3.2 ADMINISTRATIVE CLAIMS. All Allowed Administrative Claims shall
be paid:
(a) in full on the Effective Date or, if such Claim is objected to,
the Date of a Final Order allowing any such Administrative Claim;
OR
(b) upon such other terms as may be agreed to between the Debtor and
each such Administrative Claimant.
Administrative costs are estimated to be approximately $100,000.00
above what has
11
<PAGE>
been paid to Furr and Cohen as a retainer.
All case related payments for services, costs, and expenses will be
subject to Court approval. All payments shall be from cash on hand.
3.3 All fees due under 11 U.S.C. ss. 1129(a)(12) shall be paid as
required by 28 U.S.C. ss. 1930.
3.4 TAX CLAIMS. - Allowed Tax Claims, estimated by management to
total $7,500.00, specified in 11 U.S.C. Section 507(a)(8) shall be paid in full
at confirmation.
3.5 CLASS 1 -- WAGE CLAIMS
DESCRIPTION: Class 1 consists of the unsecured priority claims of
employees of the Debtor. The Debtor estimates the aggregate amount of Class 1
Claims to be $10,000.00.
TREATMENT: Class 1 Claimants will be paid up to a maximum of $4,000.00
per claimant in accordance with the provisions of Sections 507 of the Code on
the Effective Date.
IMPAIRMENT. Class 1 Claims are unimpaired.

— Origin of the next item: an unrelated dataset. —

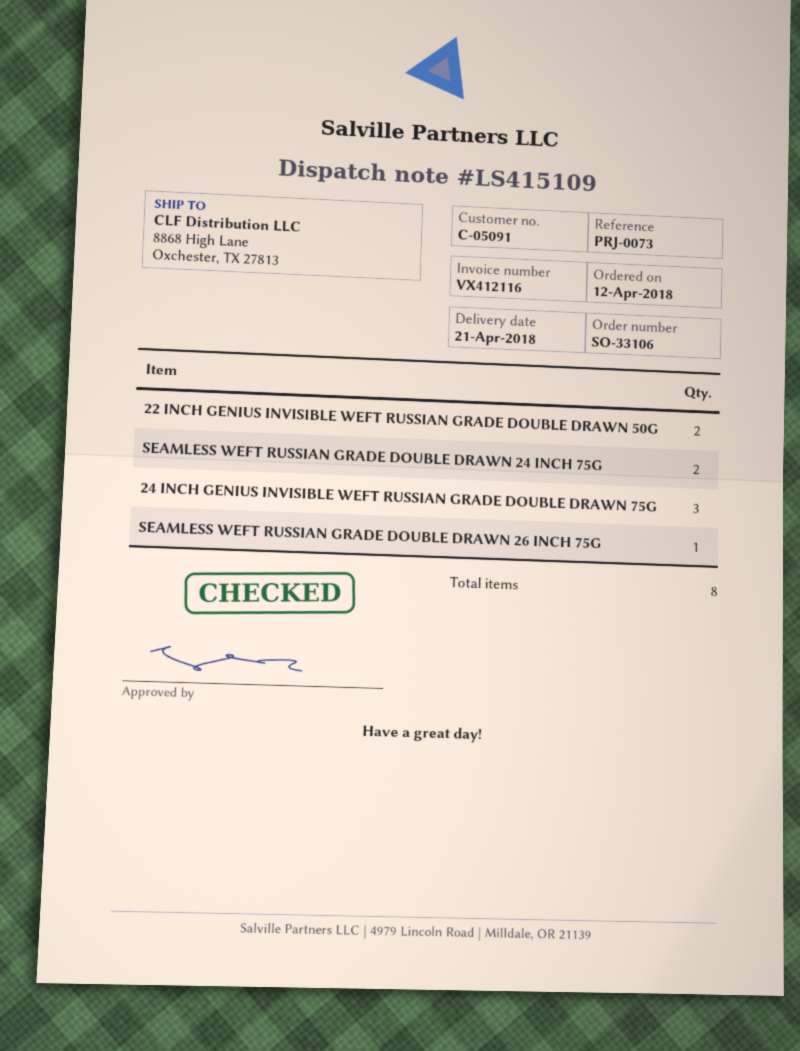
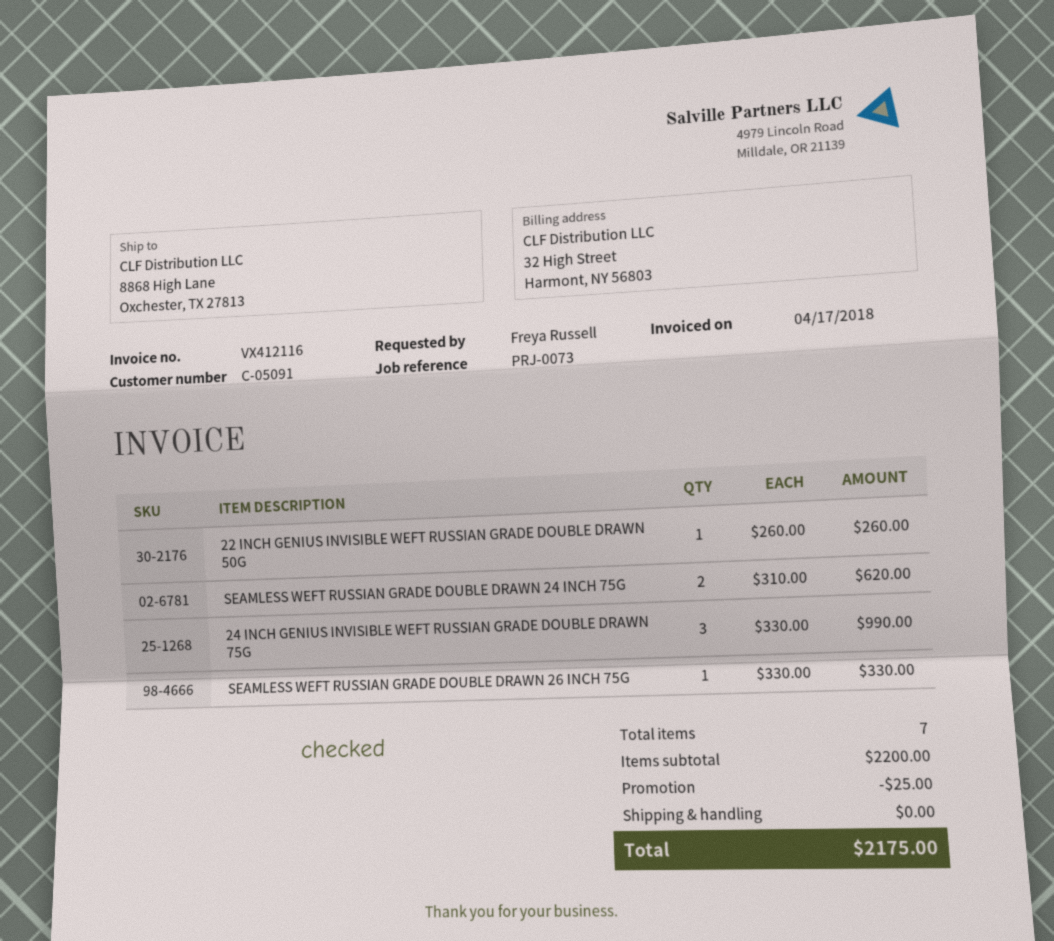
22 INCH GENIUS INVISIBLE WEFT RUSSIAN GRADE DOUBLE DRAWN 50G: 2 -> 1
total quantity: 8 -> 7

3.6 CLASS 2 -- BANKERS CAPITAL.
DESCRIPTION: Class 2 consists of the secured claim of Bankers Capital
in the amount of $124,000.00, secured by a lien on certain of the Debtor's
Assets, as described in the factoring agreement and as approved by prior Court
Orders.
TREATMENT: The Class 2 claim of Bankers Capital shall be paid according
to the terms of its contract with the Debtor, which contract is current.
IMPAIRMENT. Class 2 claim is unimpaired.
3.7 CLASS 3 -- TOYOTA MOTOR CREDIT CORPORATION
DESCRIPTION: Class 3 consists of the Secured Claim of Toyota Motor
Credit Corporation, which is secured by a Lien on a forklift.
12
<PAGE>
TREATMENT: The Class 3 claim shall be paid according to its contract,
which is current.
IMPAIRMENT. Class 3 Claim is unimpaired.
3.8 CLASS 4 -- ADMINISTRATIVE CONVENIENCE CLAIMS
DESCRIPTION: Class 4 consists of Convenience Claims.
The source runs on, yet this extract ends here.